Johannesburg - No discussion about Africa’s economic development is complete without focus on the failure of African governments to ensure access to energy, which is a critical enabler of the economic growth and development they need.
Sadly, progress to address this glaring impediment to economic advancement has been muted. This is notwithstanding lofty plans and ideas bandied about by leaders on the continent.
Reality is that many resource-rich African countries prioritise exports ahead of economic development. Nigeria is one country that comes to mind. While it is blessed with plenty of crude oil, millions of Nigerians do not have access to electricity.
In a paper on the state of the power system in Nigeria, global law firm Latham & Watkins said Nigeria’s installed electricity capacity was 12 522 megawatts, while only 4 500MW of this capacity was available to power a population of 170 million.
Access to affordable and reliable energy matters because it enables the provision of basic services, enhances competitiveness and facilitates economic development.

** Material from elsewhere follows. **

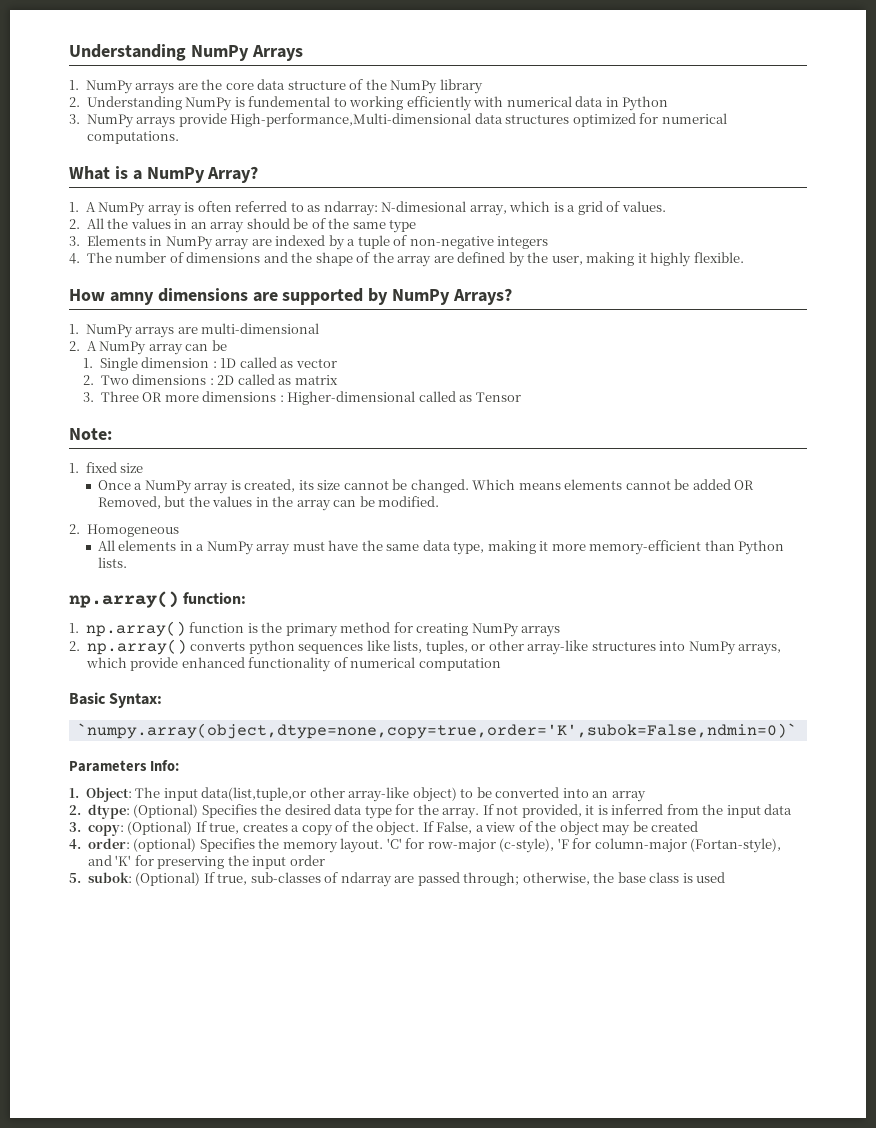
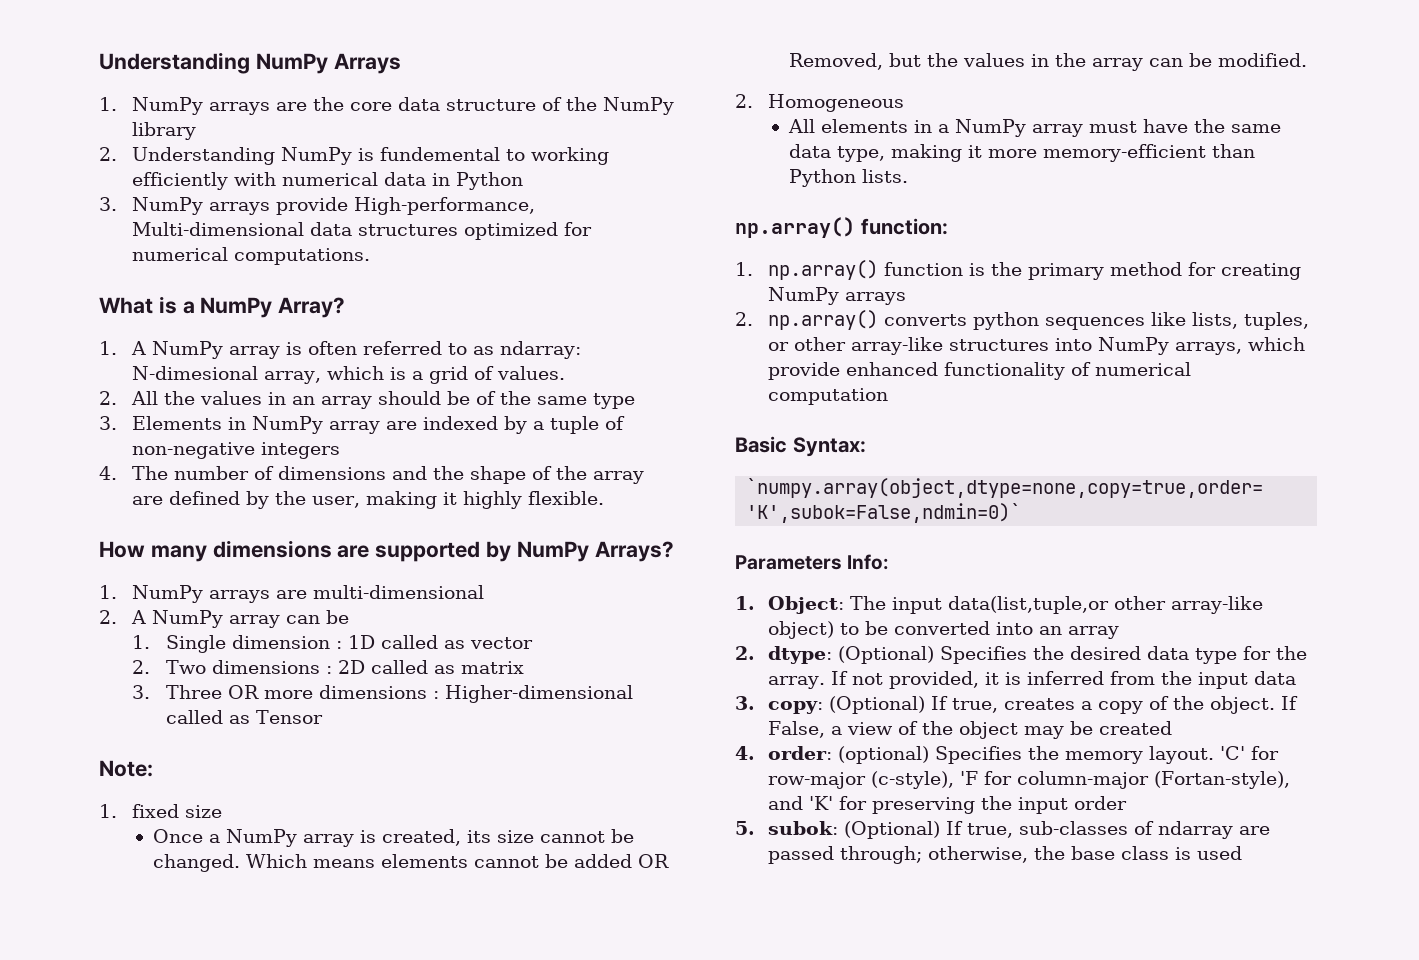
- 3. NumPy arrays provide High-performance,Multi-dimensional data structures optimized for numerical computations.
+ 3. NumPy arrays provide High-performance, Multi-dimensional data structures optimized for numerical computations.
- How amny dimensions are supported by NumPy Arrays?
+ How many dimensions are supported by NumPy Arrays?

Recently, there has been a clear shift in perceived solutions to Africa’s “energy poverty”. While speakers at the World Economic Forum on Africa made repeated references to the impact of big power projects, such as the Grand Inga hydropower scheme in the Democratic Republic of Congo, there was an overwhelming view that small-scale, renewable energy projects would have an immediate impact. There is growing consensus that the inclusion of independent, private-sector power producers in national grids can rapidly step up power supply levels.
Financing bulky and capital-intensive energy projects has proven to be difficult especially given the gloomy economic outlook. The much anticipated Inga project, for instance, is expected to cost $80 billion (R1.2 trillion).
Adewale Tinubu, the chief executive of JSE-listed Nigerian energy group Oando, said this week: “There is limited capital available for large power generation projects, traditionally built by government.”
Tinubu said Africa had no choice but to move rapidly towards a smart mix of energy systems if it was to grow. He said conventional energy grids would not meet the growing demand for energy, hence the need for private-sector involvement, small-scale projects and renewable technology.
He said government involvement should be limited to creating enabling policies for private sector investment. He said Africa was potentially the largest power market in the world. “We are losing the opportunity to leapfrog out of poverty by failing to invest in energy,” he said.
Erastus Mwencha, the deputy chairman of the AU, said: “Africa does not have time for traditional power roll-outs. The continent cannot transform without power.”
He said, while the Inga Dam hydroelectric project could light up Africa and parts of Europe, it would take time to be completed.
Flare of hope
South Africa’s renewable energy independent power producer (IPP) programme is a flare of hope in the mobilisation of private capital for energy projects. The programme has seen more than 2 000MW of renewable energy connected to the national grid.
Jasandra Nyker, the chief executive of BioTherm Energy, said: “Since the advent of the programme in 2009, 2.3 gigawatts of renewable energy have been installed.“
BioTherm Energy has three operational wind and solar projects under the South African IPP procurement programme. Nyker said the implementation and roll-out of new technologies needed a sense of urgency. “It is not happening everywhere,” she said. BioTherm has been awarded preferred bidder status on four solar projects in Zambia, two solar projects in Burkina Faso, and is a finalist in the Ugandan GET FiT Solar facility.
“These might not be gigawatt-sized projects, but they are helping and adding value.”
Jacqueline Novogratz, the founder and chief executive of Acumen, a US non-profit global venture capital fund, said governments needed to “change the narrative” to make solar power systems an integral part of the energy mix.